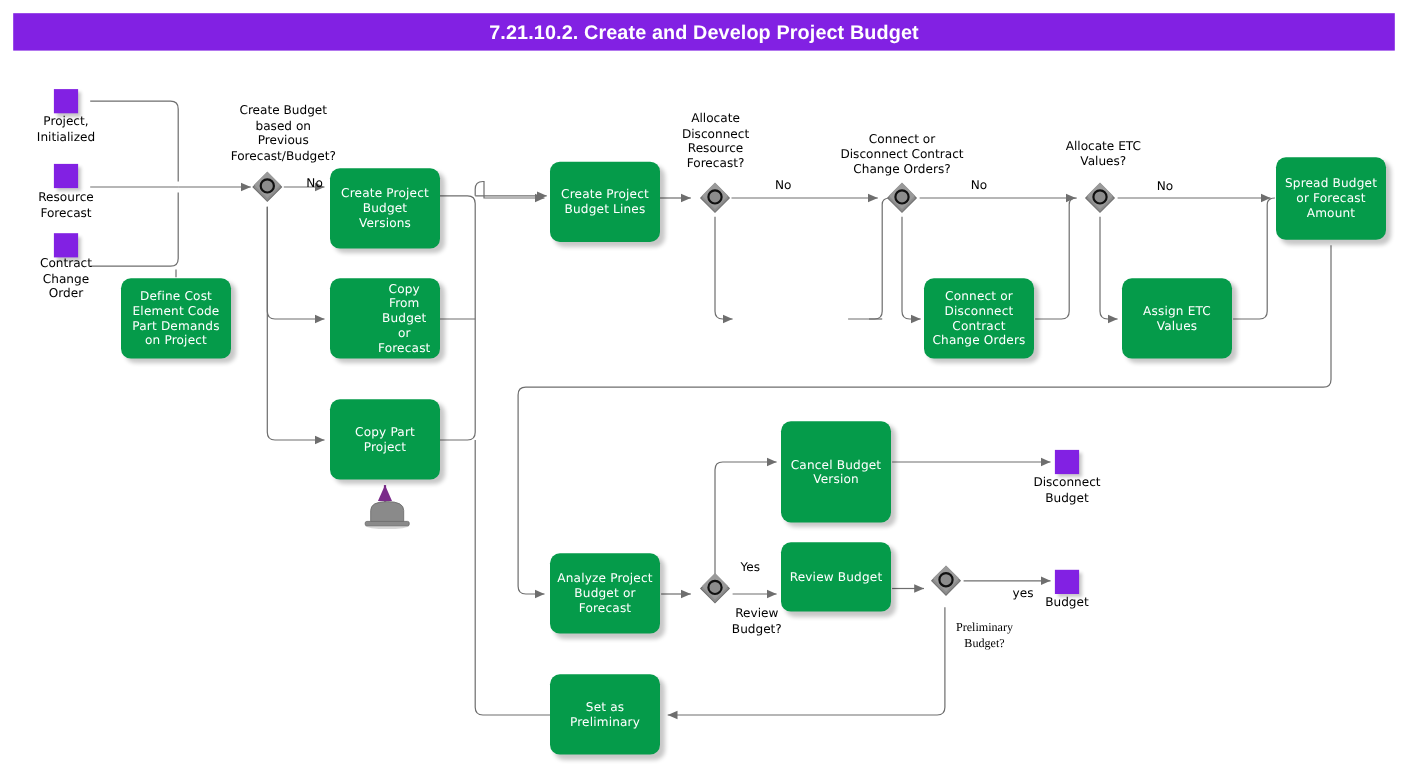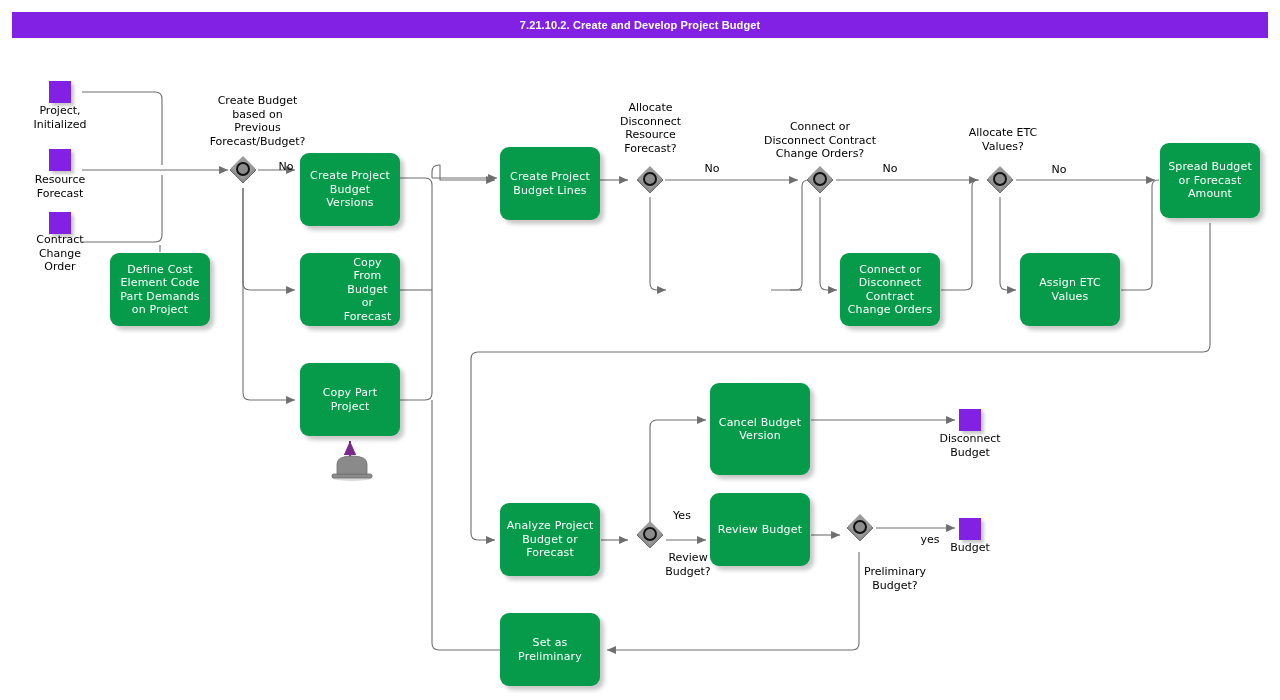--- a/index.html
+++ b/index.html
@@ -26,12 +26,12 @@
     left: 12px;
     top: 12px;
     width: 1256px;
-    height: 26px;
+    height: 34px;
     background: #8221e3;
     color: #ffffff;
     font-family: "Liberation Sans", sans-serif;
     font-weight: bold;
-    font-size: 11px;
+    font-size: 18px;
     display: flex;
     align-items: center;
     justify-content: center;

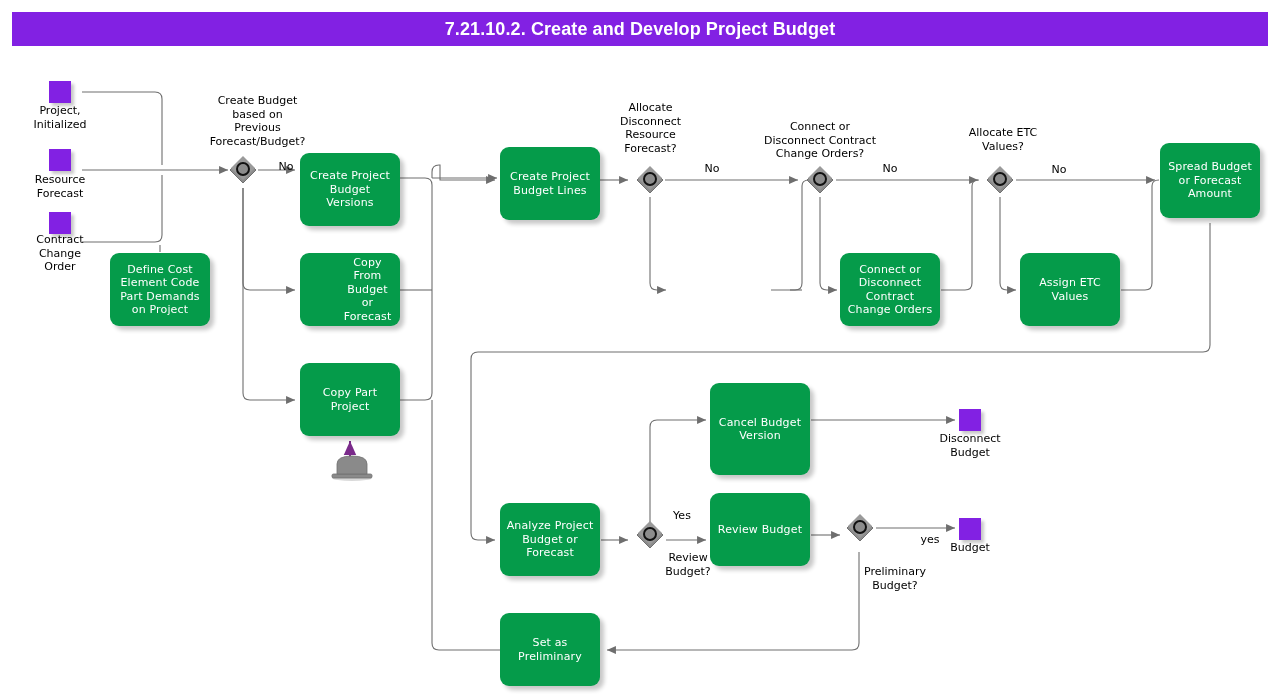--- a/index.html
+++ b/index.html
@@ -234,7 +234,7 @@
 Budget or
 Forecast</div>
 
-  <div class="task" style="left:710px; top:493px; width:100px; height:73px;">Review Budget</div>
+  <div class="task" style="left:710px; top:493px; width:100px; height:63px;">Review Budget</div>
 
   <div class="task" style="left:500px; top:613px; width:100px; height:73px;">Set as
 Preliminary</div>

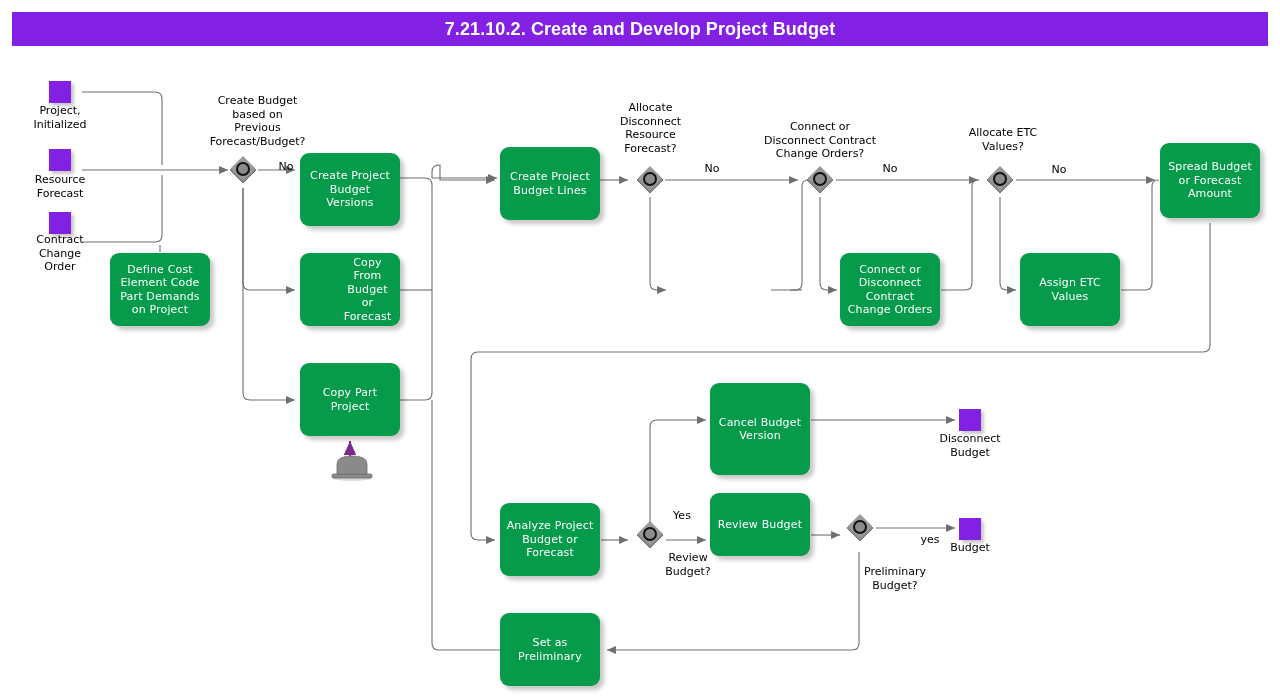--- a/index.html
+++ b/index.html
@@ -301,7 +301,7 @@
       <circle cx="15" cy="14" r="6" fill="#8c8c8c" stroke="#111111" stroke-width="2"></circle>
     </svg>
   </div>
-  <div class="lbl" style="left:840px; top:565px; width:110px;">Preliminary
+  <div class="lbl" style="left:840px; top:565px; width:110px;font-family:Liberation Serif, serif;">Preliminary
 Budget?</div>
 
   <div class="event" style="left:959px; top:409px;"></div>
--------------------
== What to produce ==
Transcribe the material exactly, and leave out whatever pictures it holds.

== Answer box ==
--- a/index.html
+++ b/index.html
@@ -26,12 +26,12 @@
     left: 12px;
     top: 12px;
     width: 1256px;
-    height: 26px;
+    height: 34px;
     background: #8221e3;
     color: #ffffff;
     font-family: "Liberation Sans", sans-serif;
     font-weight: bold;
-    font-size: 11px;
+    font-size: 18px;
     display: flex;
     align-items: center;
     justify-content: center;

--- a/index.html
+++ b/index.html
@@ -234,7 +234,7 @@
 Budget or
 Forecast</div>
 
-  <div class="task" style="left:710px; top:493px; width:100px; height:73px;">Review Budget</div>
+  <div class="task" style="left:710px; top:493px; width:100px; height:63px;">Review Budget</div>
 
   <div class="task" style="left:500px; top:613px; width:100px; height:73px;">Set as
 Preliminary</div>

--- a/index.html
+++ b/index.html
@@ -301,7 +301,7 @@
       <circle cx="15" cy="14" r="6" fill="#8c8c8c" stroke="#111111" stroke-width="2"></circle>
     </svg>
   </div>
-  <div class="lbl" style="left:840px; top:565px; width:110px;">Preliminary
+  <div class="lbl" style="left:840px; top:565px; width:110px;font-family:Liberation Serif, serif;">Preliminary
 Budget?</div>
 
   <div class="event" style="left:959px; top:409px;"></div>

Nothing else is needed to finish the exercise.